-- Available records follows --

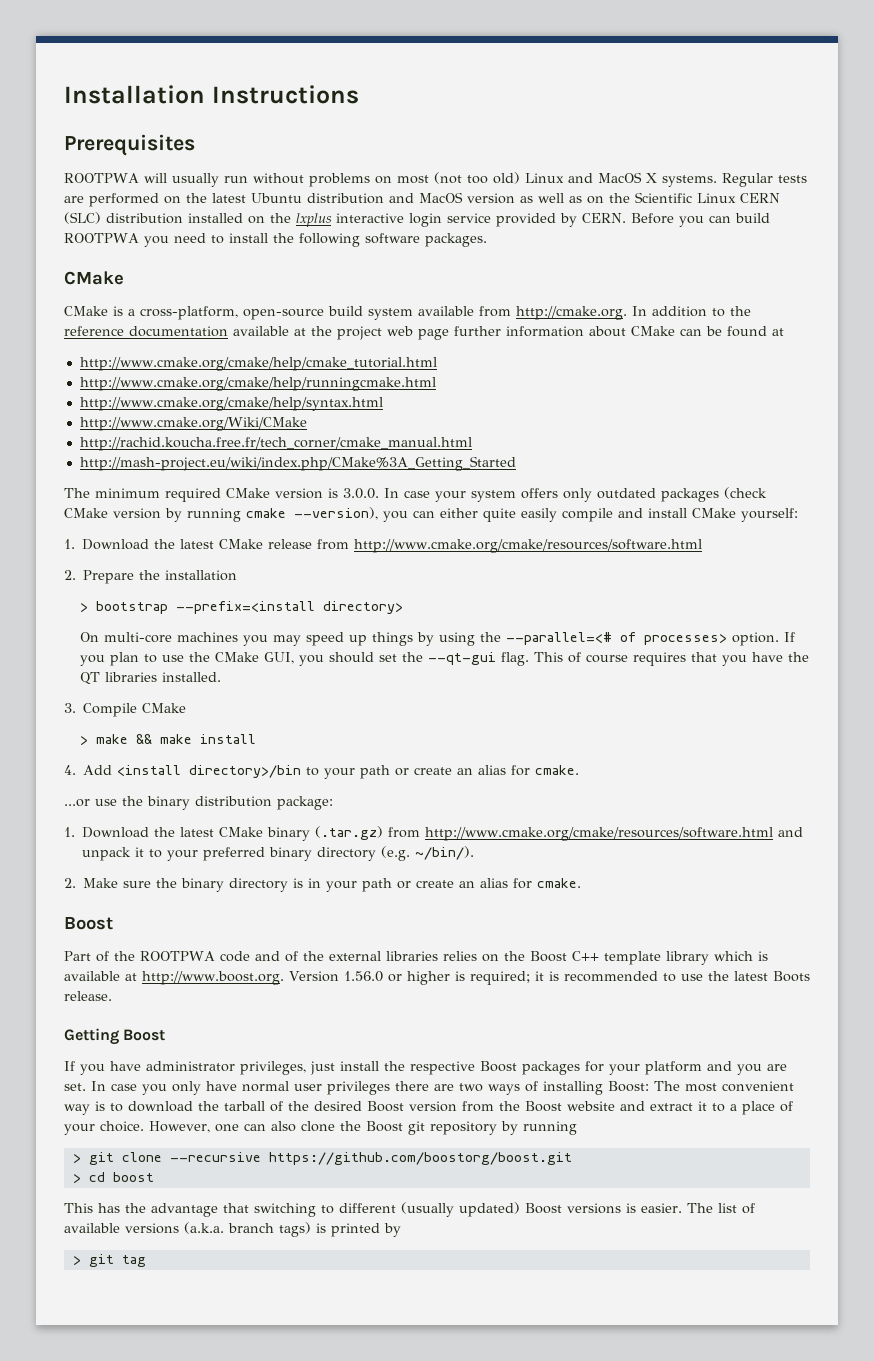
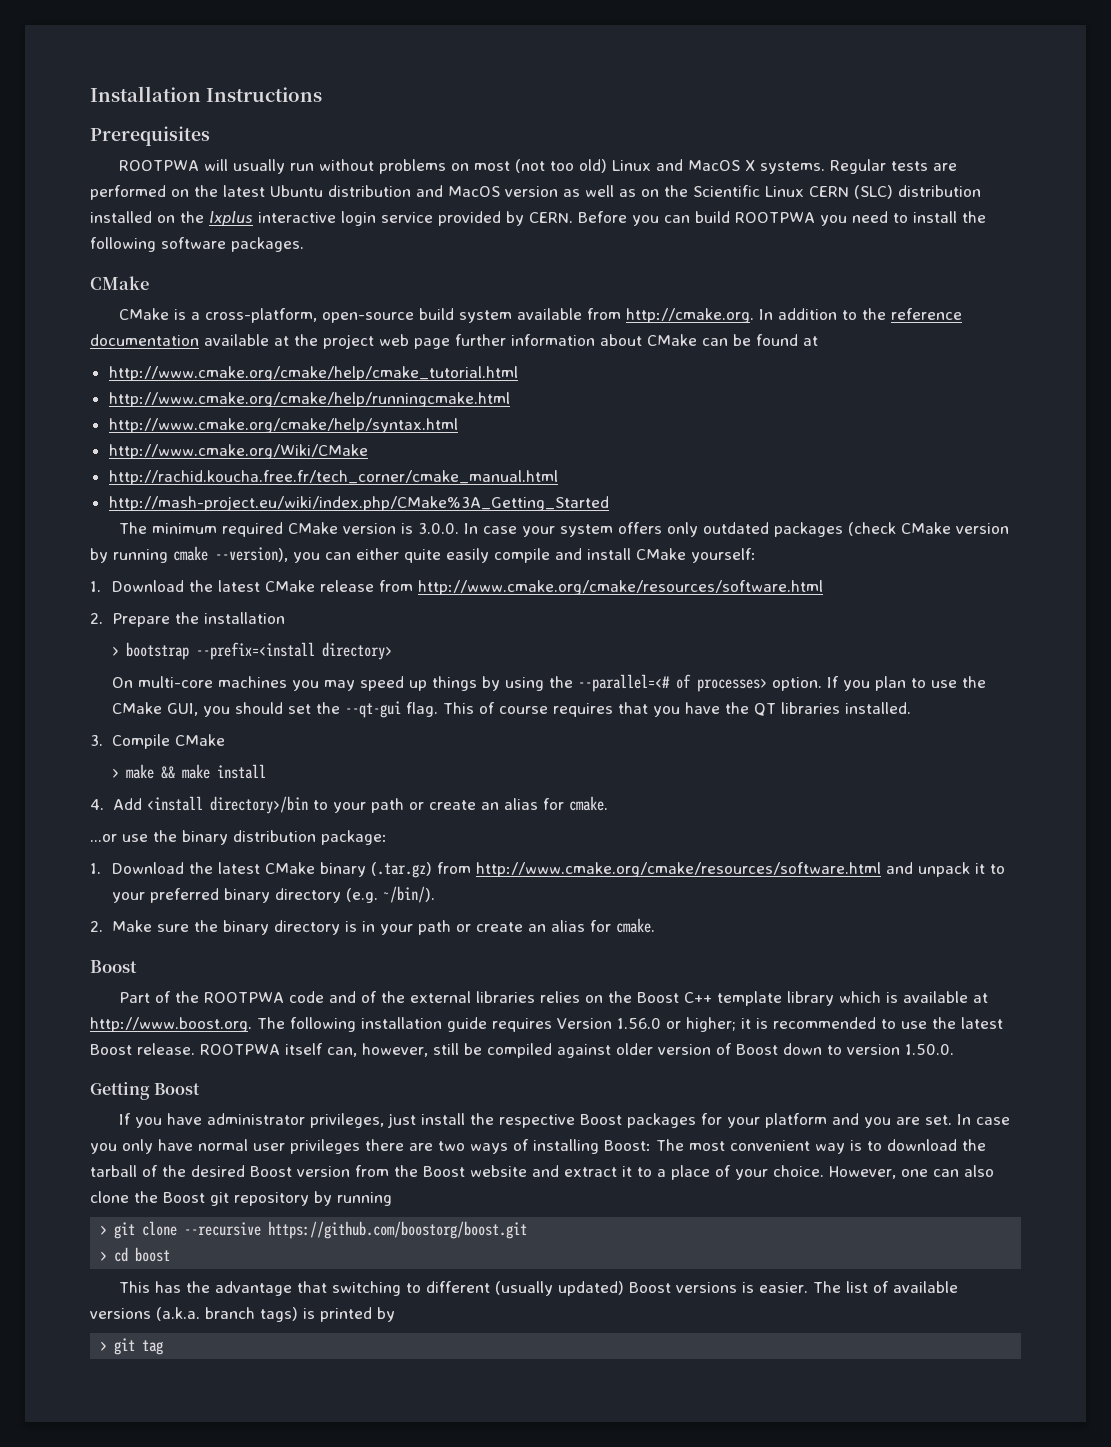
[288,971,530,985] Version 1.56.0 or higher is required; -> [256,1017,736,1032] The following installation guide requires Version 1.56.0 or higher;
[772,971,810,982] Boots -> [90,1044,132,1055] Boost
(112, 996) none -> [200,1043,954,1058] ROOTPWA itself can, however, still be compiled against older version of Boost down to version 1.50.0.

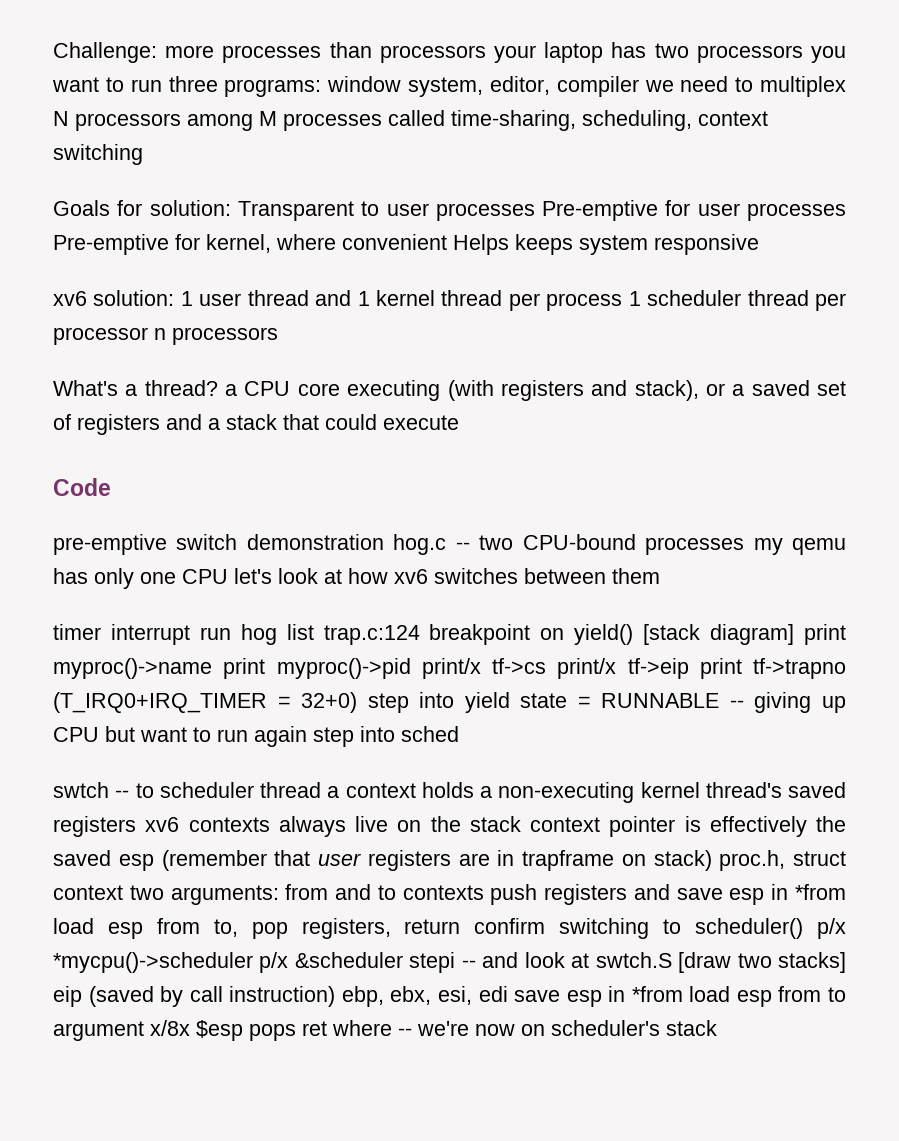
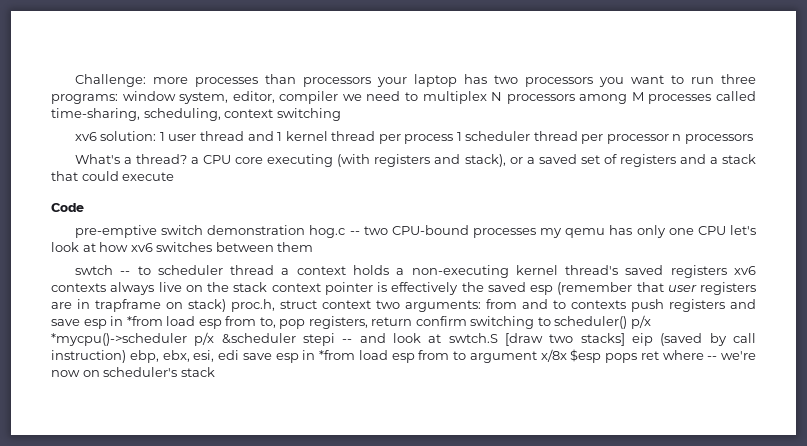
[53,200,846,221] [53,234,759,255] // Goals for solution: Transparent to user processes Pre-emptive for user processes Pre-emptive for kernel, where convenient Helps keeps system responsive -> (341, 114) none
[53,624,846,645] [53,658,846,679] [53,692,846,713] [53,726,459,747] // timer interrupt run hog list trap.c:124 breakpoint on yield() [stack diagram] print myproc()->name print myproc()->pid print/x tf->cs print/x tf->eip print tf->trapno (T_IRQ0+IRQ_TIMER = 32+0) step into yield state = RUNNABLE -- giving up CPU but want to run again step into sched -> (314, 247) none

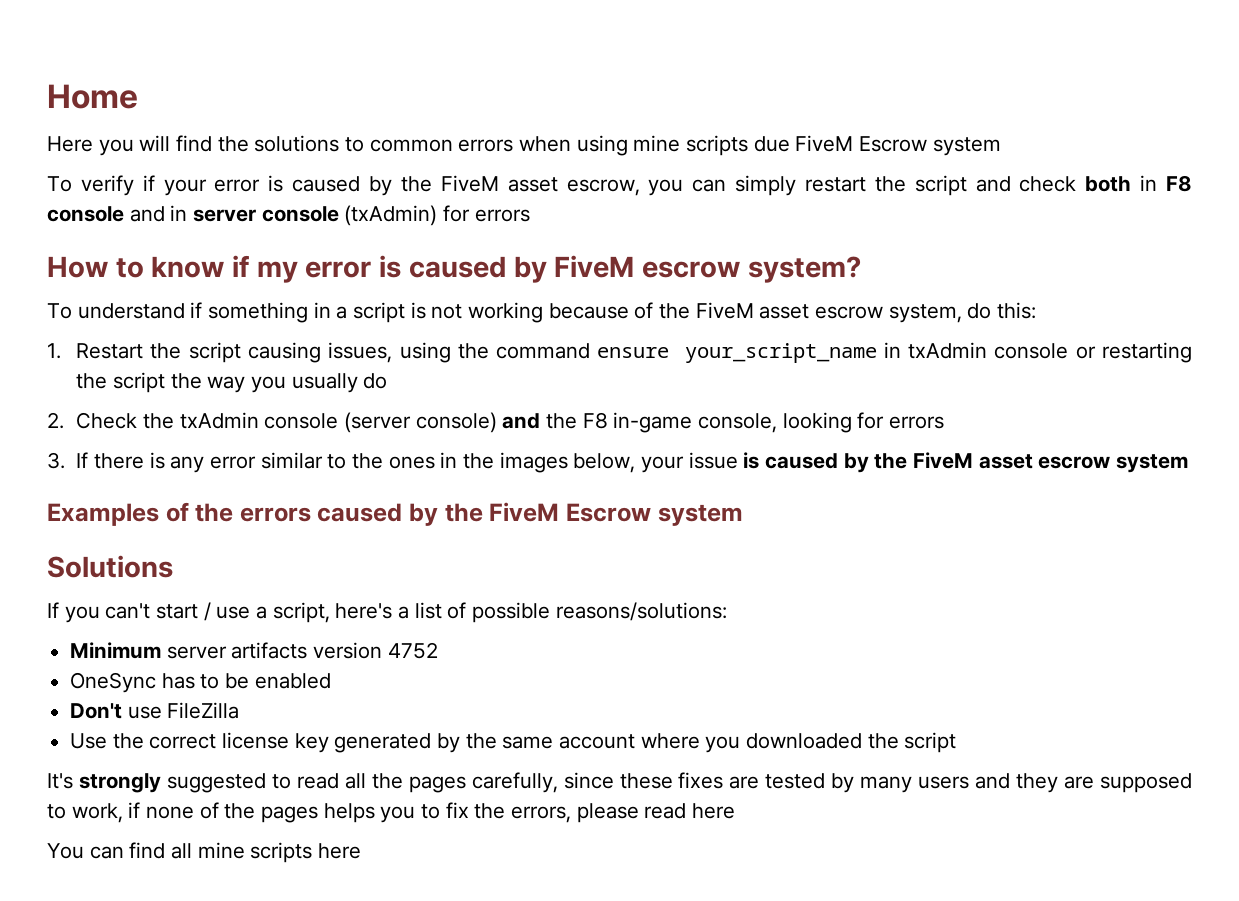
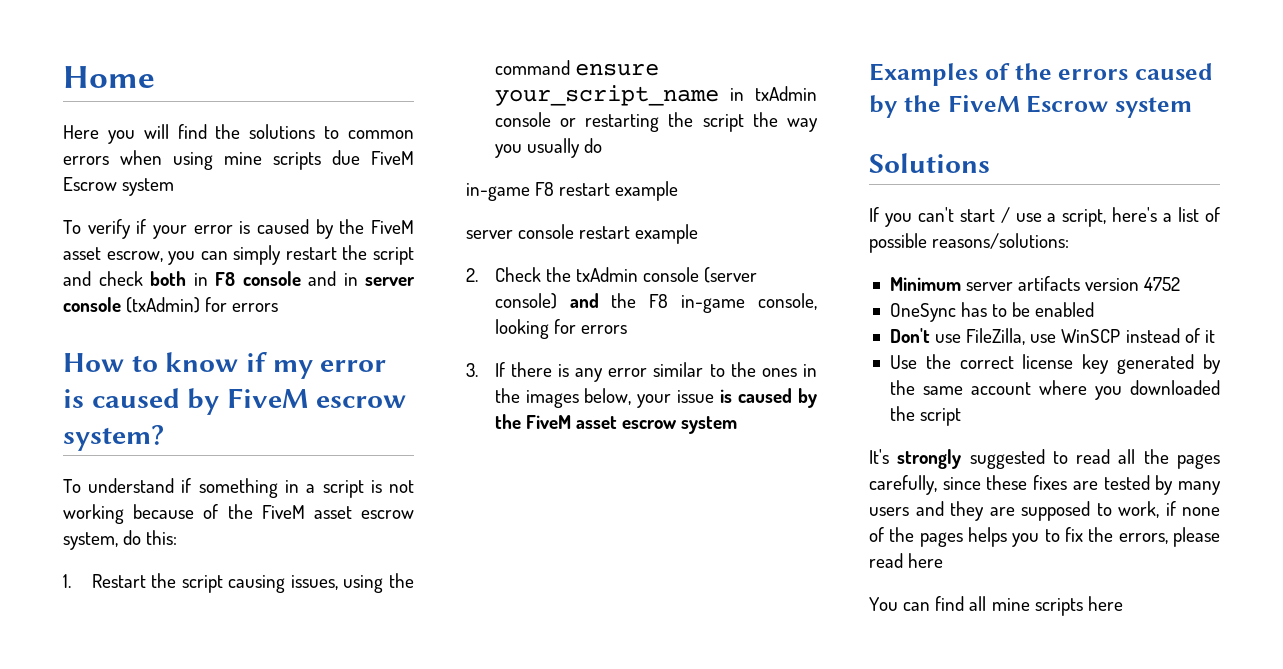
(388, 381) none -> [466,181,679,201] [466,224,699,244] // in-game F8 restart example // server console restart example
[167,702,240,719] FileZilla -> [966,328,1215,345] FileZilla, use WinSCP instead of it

-- Available records concluded --

**Your instructions:** Copy the records exactly. Skip any pictures.

**Response to the exercise:**
[288,971,530,985] Version 1.56.0 or higher is required; -> [256,1017,736,1032] The following installation guide requires Version 1.56.0 or higher;
[772,971,810,982] Boots -> [90,1044,132,1055] Boost
(112, 996) none -> [200,1043,954,1058] ROOTPWA itself can, however, still be compiled against older version of Boost down to version 1.50.0.

[53,200,846,221] [53,234,759,255] // Goals for solution: Transparent to user processes Pre-emptive for user processes Pre-emptive for kernel, where convenient Helps keeps system responsive -> (341, 114) none
[53,624,846,645] [53,658,846,679] [53,692,846,713] [53,726,459,747] // timer interrupt run hog list trap.c:124 breakpoint on yield() [stack diagram] print myproc()->name print myproc()->pid print/x tf->cs print/x tf->eip print tf->trapno (T_IRQ0+IRQ_TIMER = 32+0) step into yield state = RUNNABLE -- giving up CPU but want to run again step into sched -> (314, 247) none

(388, 381) none -> [466,181,679,201] [466,224,699,244] // in-game F8 restart example // server console restart example
[167,702,240,719] FileZilla -> [966,328,1215,345] FileZilla, use WinSCP instead of it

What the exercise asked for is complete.